» **Exercise details**: Which lines run from the one containing "[813,365,820,377] * -> (760, 396) none" through the end of the material? Transcribe them word for word, and only them.

» **Records**:
/---

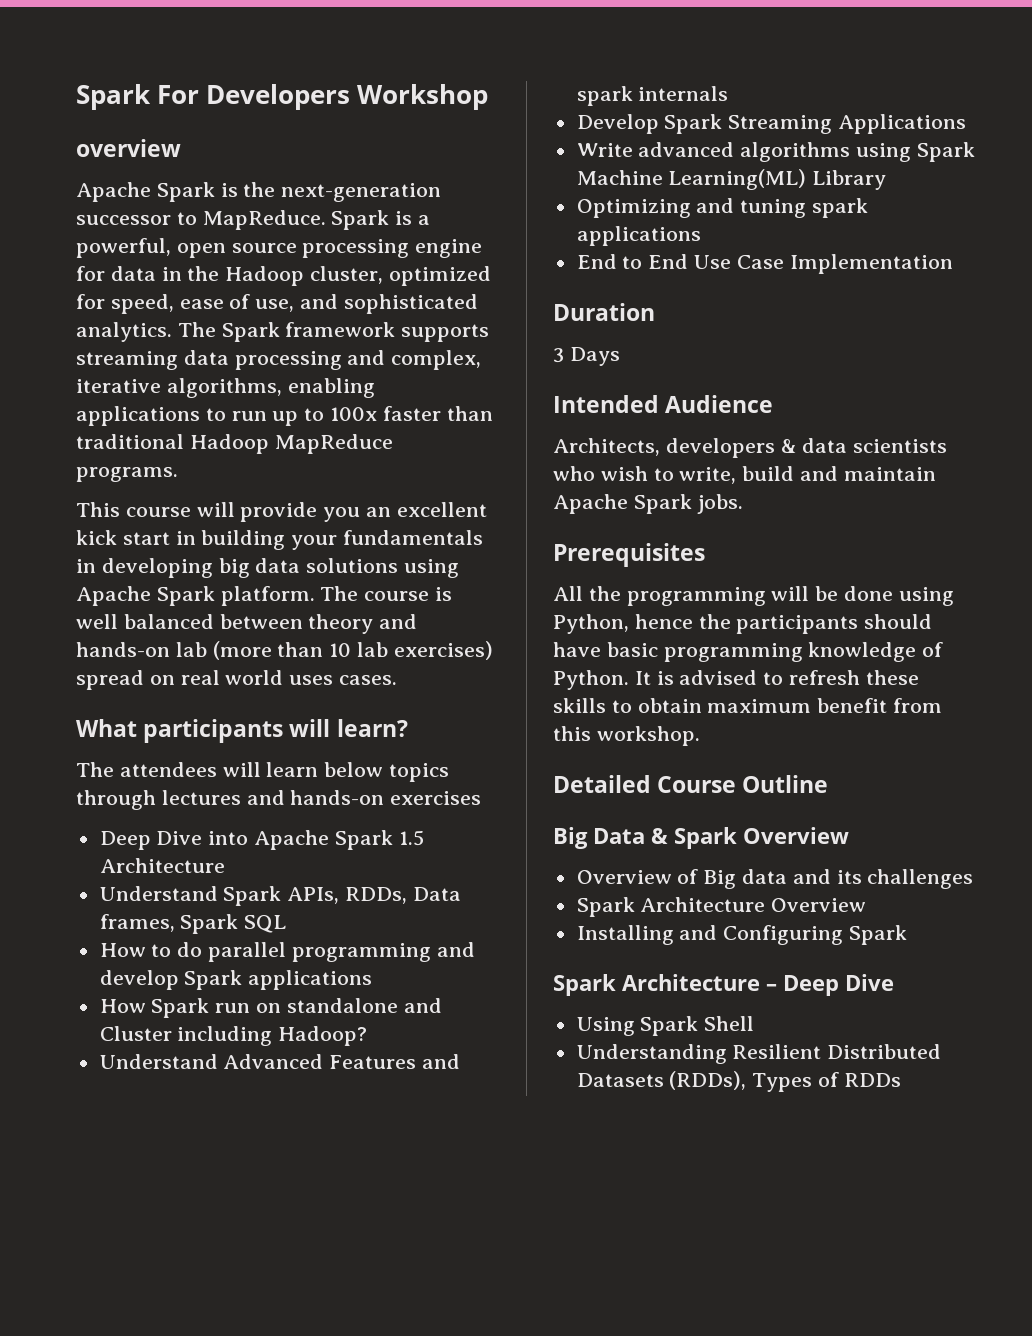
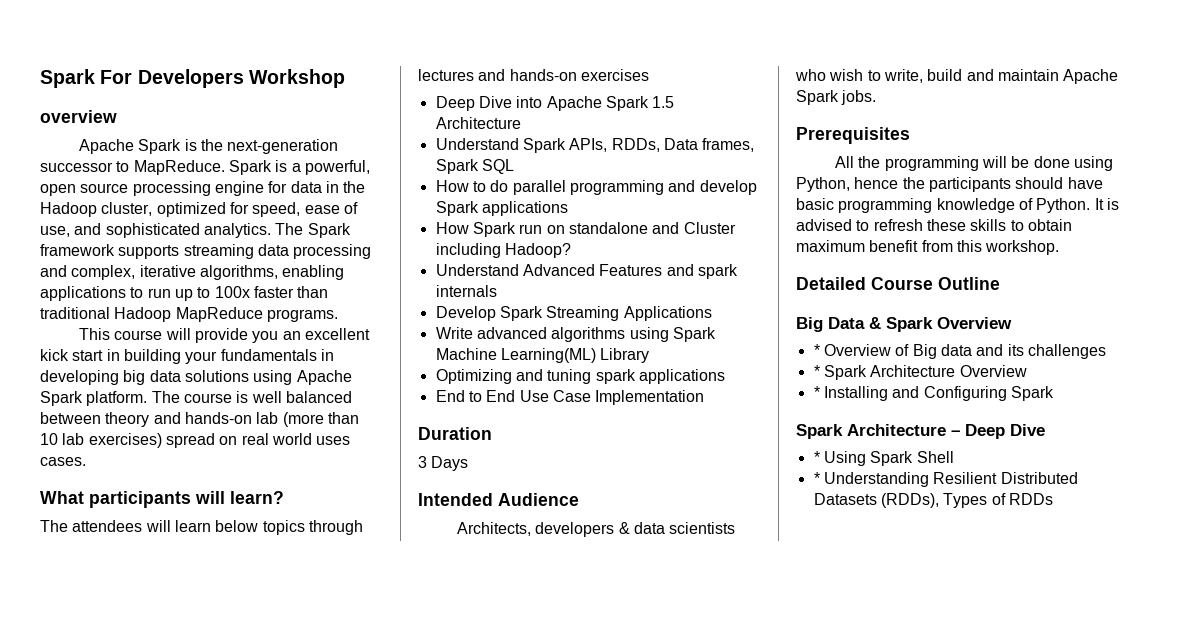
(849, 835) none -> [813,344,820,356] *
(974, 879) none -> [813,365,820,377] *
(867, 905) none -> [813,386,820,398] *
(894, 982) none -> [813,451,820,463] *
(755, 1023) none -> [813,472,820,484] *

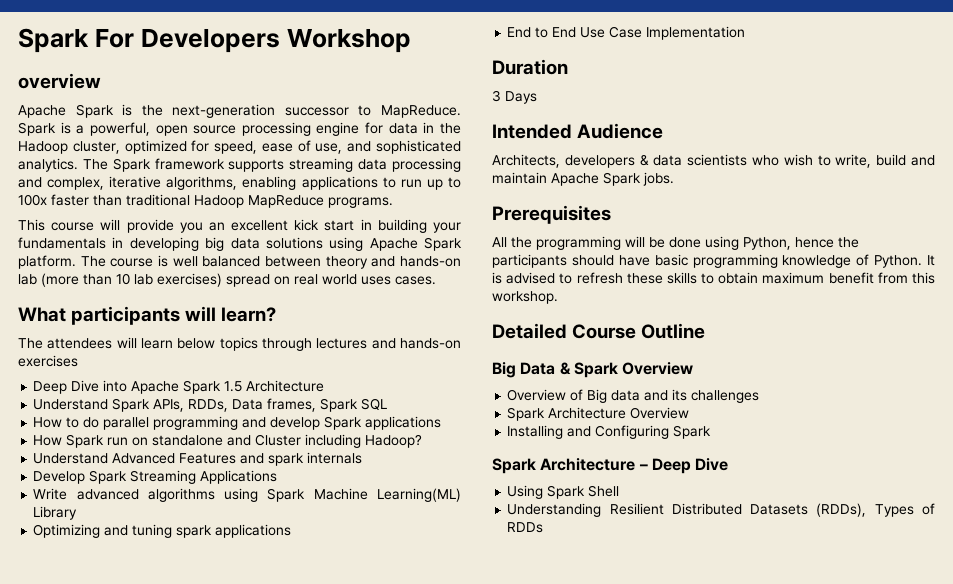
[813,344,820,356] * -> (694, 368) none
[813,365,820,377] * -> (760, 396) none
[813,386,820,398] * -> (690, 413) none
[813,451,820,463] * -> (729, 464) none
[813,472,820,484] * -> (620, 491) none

\---

» **Output of the task**:
[813,365,820,377] * -> (760, 396) none
[813,386,820,398] * -> (690, 413) none
[813,451,820,463] * -> (729, 464) none
[813,472,820,484] * -> (620, 491) none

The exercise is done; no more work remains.